It’s a beautiful quote, isn’t it? What a great notion. It goes hand in hand with the idea of wishing on a star and just believing.

Only… you never actually said that, did you? This quote, often attributed to you – it was never actually yours, was it?

Sure, the notion of such is a great one – after all, we are supposed to follow our dreams. But Walt, the myth of you as a dreamer and magician, a man who never gave up and had a magic touch in everything he did… I know there’s a lot more to it.

In all honesty, the myth side was what drew me to you initially. You created Mickey Mouse, Disneyland, amazing feature films, and made so many people worldwide happy with your special touch. There definitely IS a magic to that! However, to many (myself included), it can be quite disheartening when we don’t always see our dreams come true like we hope they would; at least not in the ways we expected.

I’ve been there. I’ve had opportunities dangled in front of me, only to see them plucked away at the last moment. I’ve wanted these opportunities so badly, as part of my dreams to reach an ultimate goal. But the timing was not right, and I often have found myself questioning my desire and drive. I had a moment like this a couple years ago, and believe me when I say, it was a picture of you that snapped me out of my funk.

Storyboarder

Why this picture? For one, it’s just a great picture. You were telling the story of Pinocchio the way only you could, and pouring all of your energy into it. It showed someone that was working hard and letting his talents shine through.

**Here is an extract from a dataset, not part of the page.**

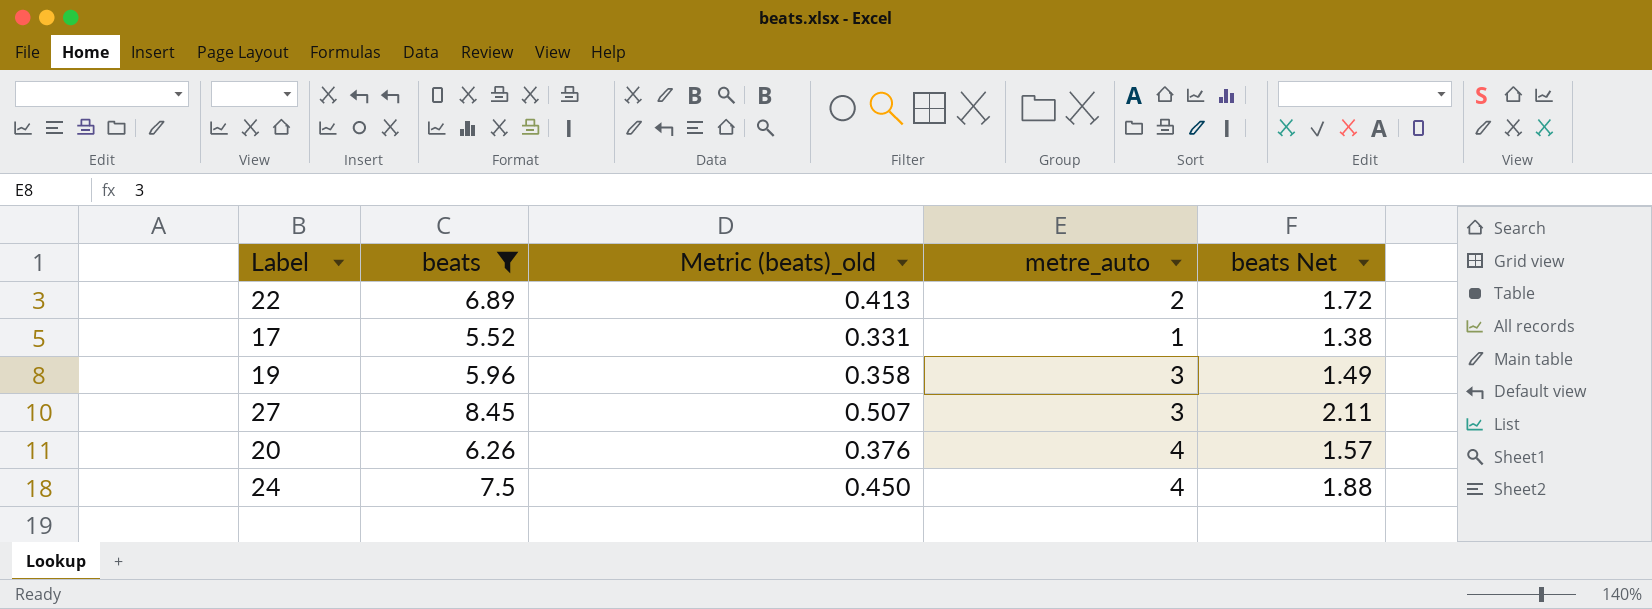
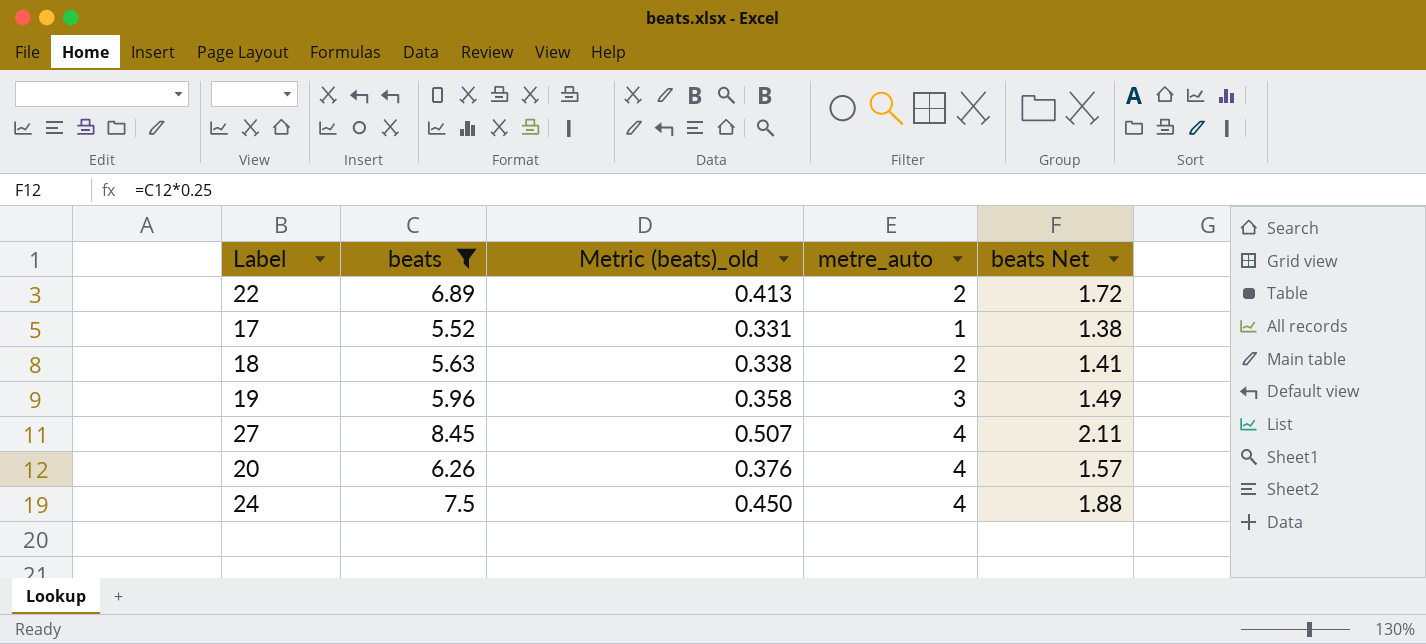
row 18: none -> 5.63 | 0.338 | 2 | 1.41
27 | metre_auto: 3 -> 4

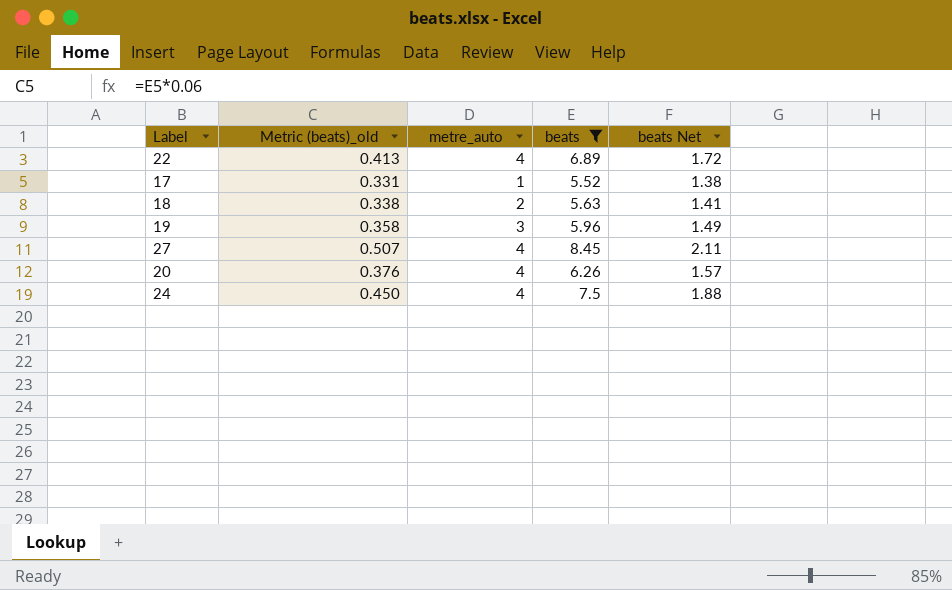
column beats | position: 2 -> 4
22 | metre_auto: 2 -> 4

Someone that was having fun but giving all he had to tell his story. It was a refresher of sorts for me – I remembered that you were human – so much more than myth.

This was the Walt that interested me more. The man who had to fight his way to get where he was. The man who was faced with struggles and adversity. The family man who had quite the personality that was often unseen by rolling cameras and the public eye.

A person can look at a legend and be in awe, but to look at the person behind the legend and see what was accomplished as a real person – well, that is where real inspiration is found for me.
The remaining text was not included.